Analog to Digital Converter (ADC)
We used the mbed’s internal ADC to take measurements from the temperature sensor. The TMP36 Temperature Sensor works by amplifying the voltage drop
across the base and emitter of a transistor as temperature changes.
Pins 15 - 20 on the LPC1768 are capable of analog to digital conversions. Voltages between 0V and 3.3V are broken up (quantized) into steps. The LPC1768
uses a 12-bit value to denote the ADC readings, which means that there are 4096 possible values for voltages. In other words, 0V - 3.3V are broken down into
0.0008057V steps. Reading 0 on the ADC indicates 0V, reading 1 indicates 0.0008057V, reading 2 indicates 0.0016114V and so on.
However, note that in our program, we read the analog value (ain) as a float value between 0.0 and 1.0, where 1.0 is 3.3V. So, in order to determine the actual
measured voltage, we multiplied ain * 3.3. Using the measured voltage, we calculated the temperature in Celsius by the equation (Vmeas - 0.5) * 100.0, as per
the TMP36 datasheet.
If you would like to read more about ADC, see this Wikipedia article.
Serial Peripheral Interface (SPI)
SPI is a de facto communications bus standard, which means that its pins and protocol are just accepted by industry (versus being spelled out in an actual
standard by a governing body, like I2C). SPI generally requires 4 pins: SCK, MISO, MOSI, and CS. Because MISO and MOSI transmit data simultaneously, full
duplex communications are possible. SPI is capable of faster transfer speeds than I2C, but can only have 1 master and usually needs 1 extra pin dedicated for
each device added on the bus. Read more about SPI here.
SD Cards
Secure Digital (SD) cards grew out of MultiMediaCards (MMC) in 1999 as a small, transportable form factor for non-volatile flash memory. There are several
ways to transfer data to and from SD cards: SPI Mode, One-Bit SD Bus Mode, and Four-Bit SD Bus Mode. We used SPI in this project, as it is the easiest to use
and does not require an SD host license. Four-Bit mode, on the other hand, requires a host license and offers much faster transfer speeds. Read more about the
SD format here.
FAT File System
The mbed SDFileSystem library relies on the File Allocation Table (FAT) file system to read and write files in the SD card. The FAT file system is an old and
extremely simple file structure system that is still used by most low storage volume flash media (e.g. SD cards, flash drives, etc.) today. It is supported by every
major operating system. In basic terms, the front section of the disk partition is reserved for the file allocation table, which is a simple index that contains the
name of the file (or folder) and its location in the partition. Reading the FAT gives you all the files and folders within the disk partition, and you can use this
information to read, write, and modify specific files. You can learn more about the FAT file system here.
File Descriptor
In order to read and write to a file (located in our FAT file system!), we need to use a file descriptor to access that file.
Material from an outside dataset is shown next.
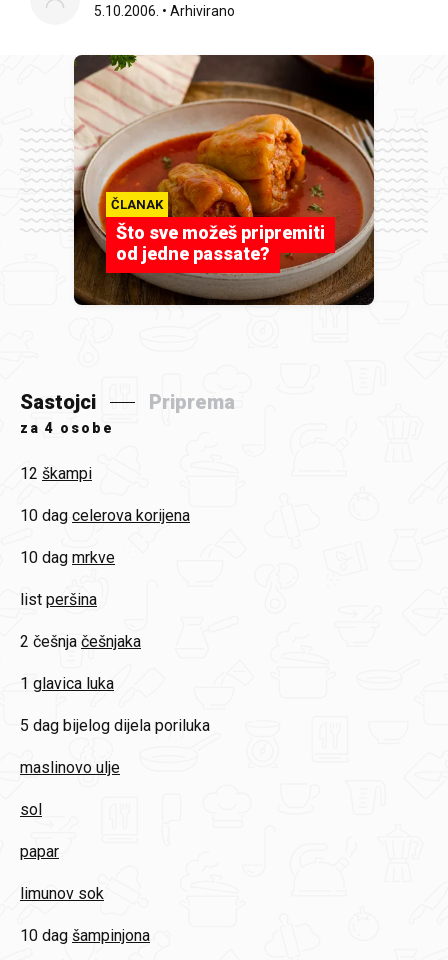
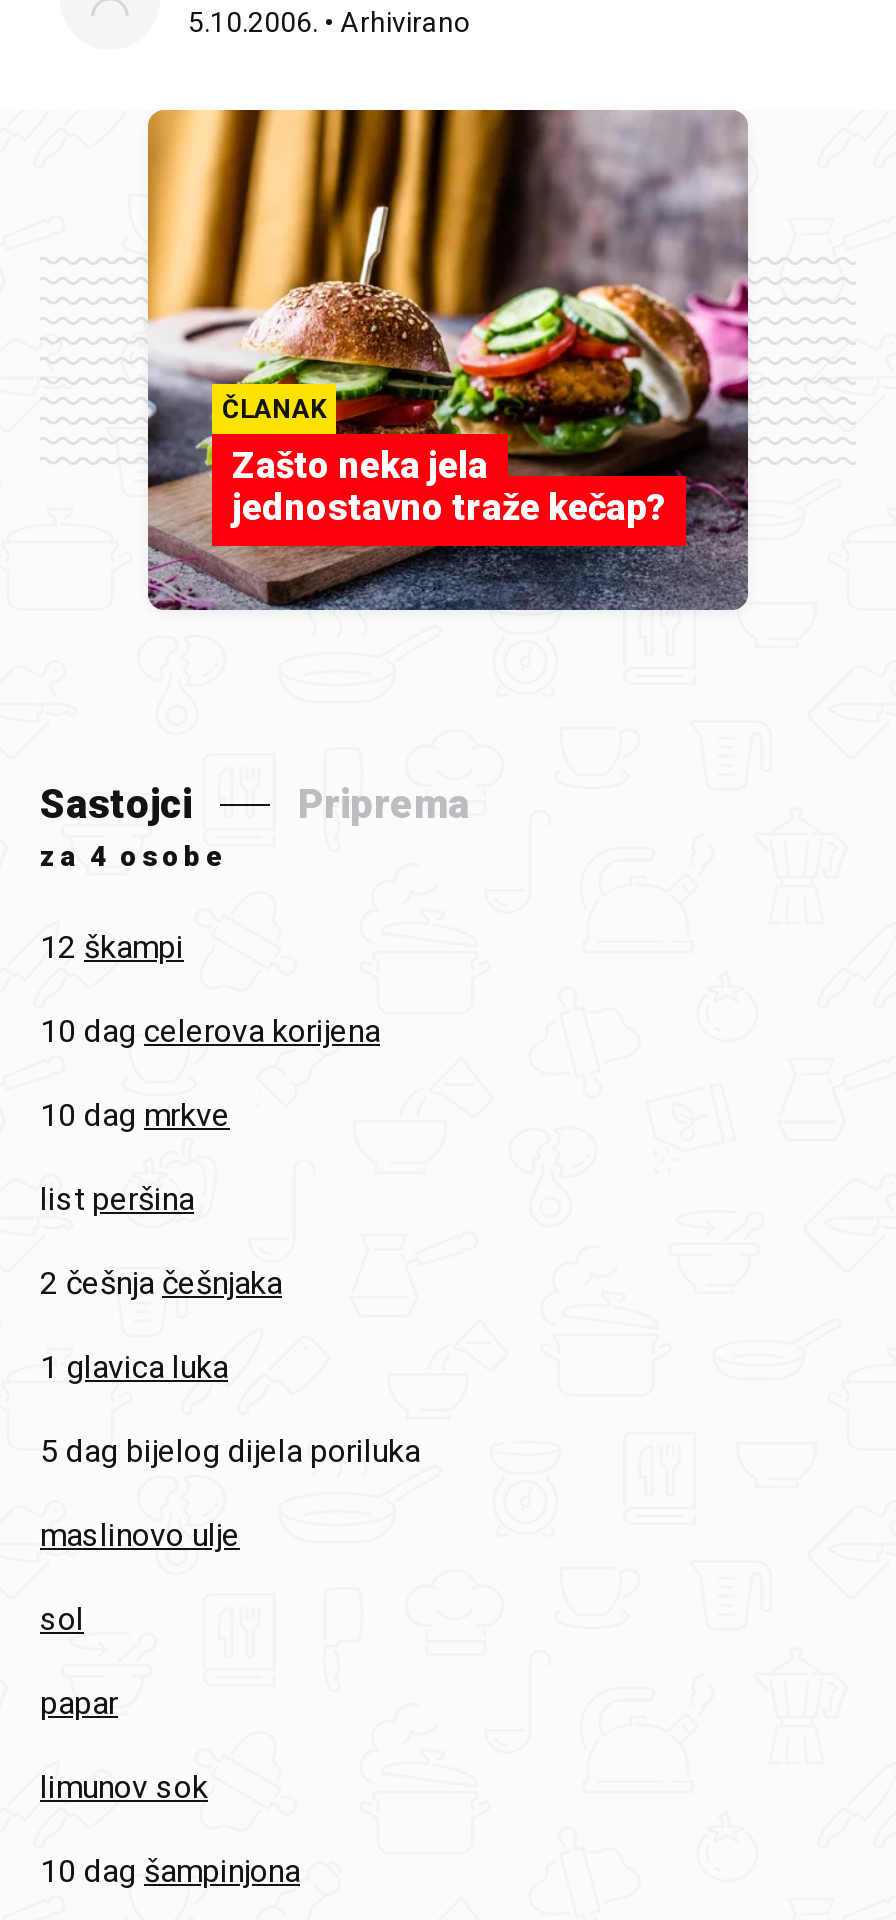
[73,54,375,306] [image] | Što sve možeš pripremiti | od jedne passate? -> [146,108,750,612] [image] | Zašto neka jela | jednostavno traže kečap?

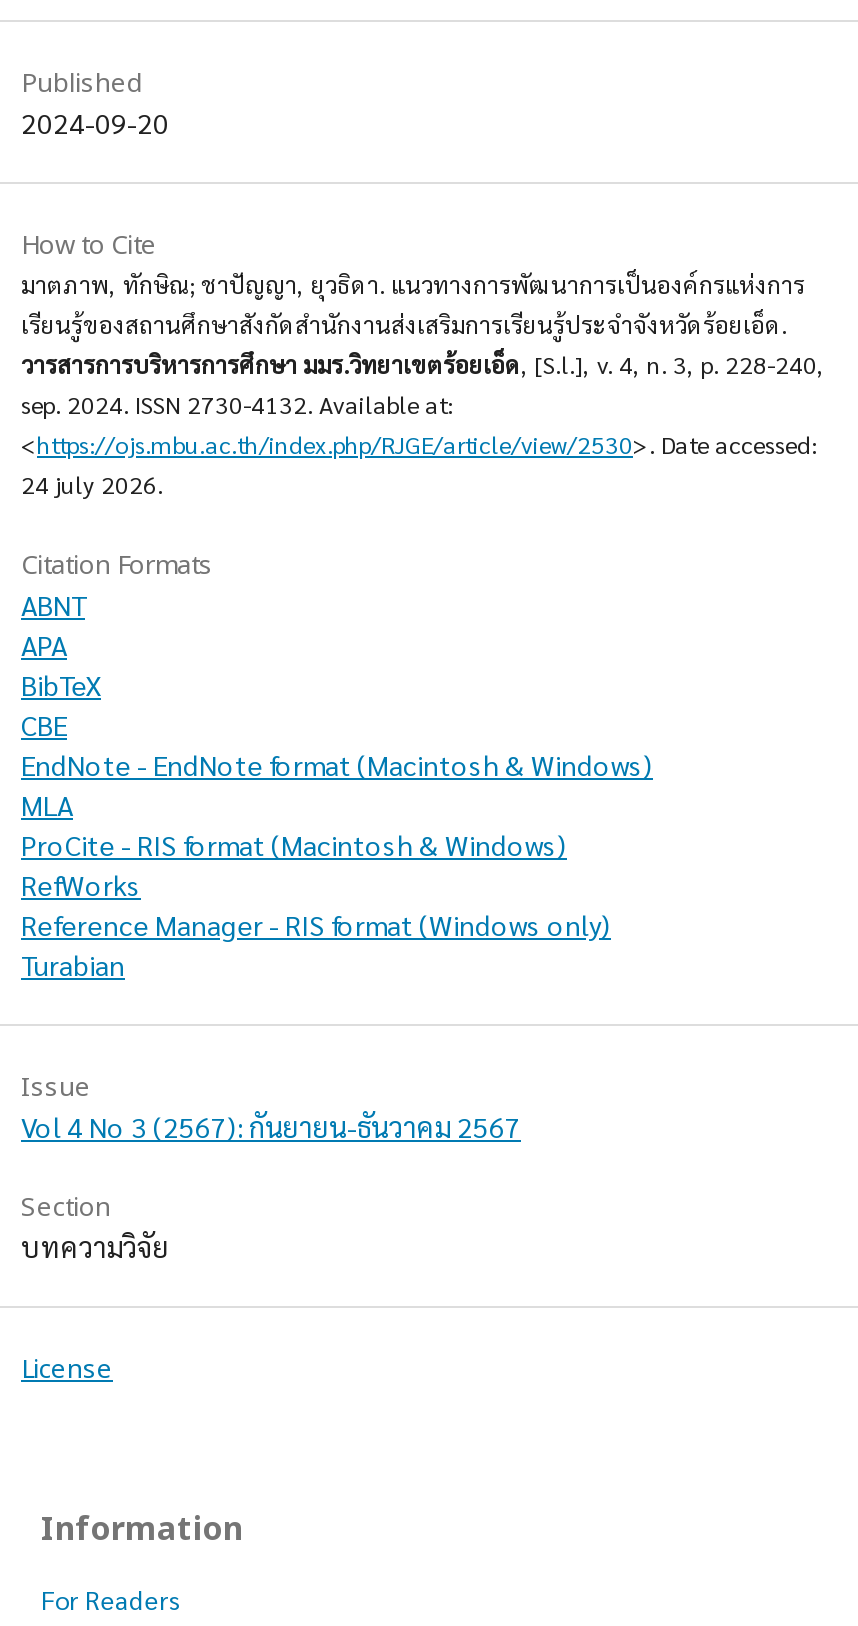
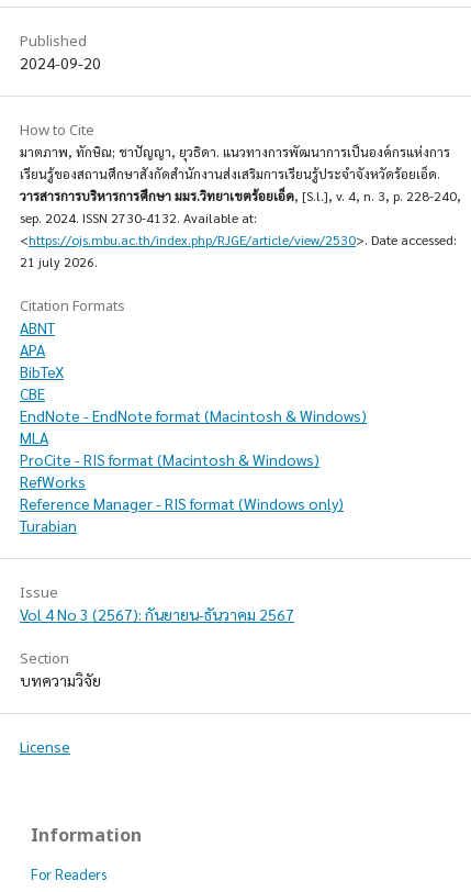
[21,468,163,500] 24 july 2026. -> [20,253,98,270] 21 july 2026.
In our program, we create a file descriptor with
FILE *file;
The pointer *file will be used as a handle to manage all of our file operations.
We then open a file from our FAT file system (namely, the temp_data.txt file on our SD card) and assign it to our handle. Notice the “w” parameter, which asks for
“write” permissions to the file. If the file does not exist, it is created.
file = fopen("/sd/temp_data.txt", "w");
After we attempt to open the file, we check to make sure that the file was indeed opened for writing:
langauge:c
if ( file == NULL ) {
error("ERROR: Could not open file for writing!\n");
return -1;
}
If the file was not opened successfully, the file variable does not point to anything (i.e. NULL). In this case, we print an error and stop the program.
We use the fprintf() function to write characters to the file.
fprintf(file, "%2.2fs: %3.1f deg C\n", timer.read(), degrees_c);
Notice that we passed in the file handle as our first parameter, which tells fprintf() where to put the characters.
Once we are done writing to the file, we close it with
fclose(file);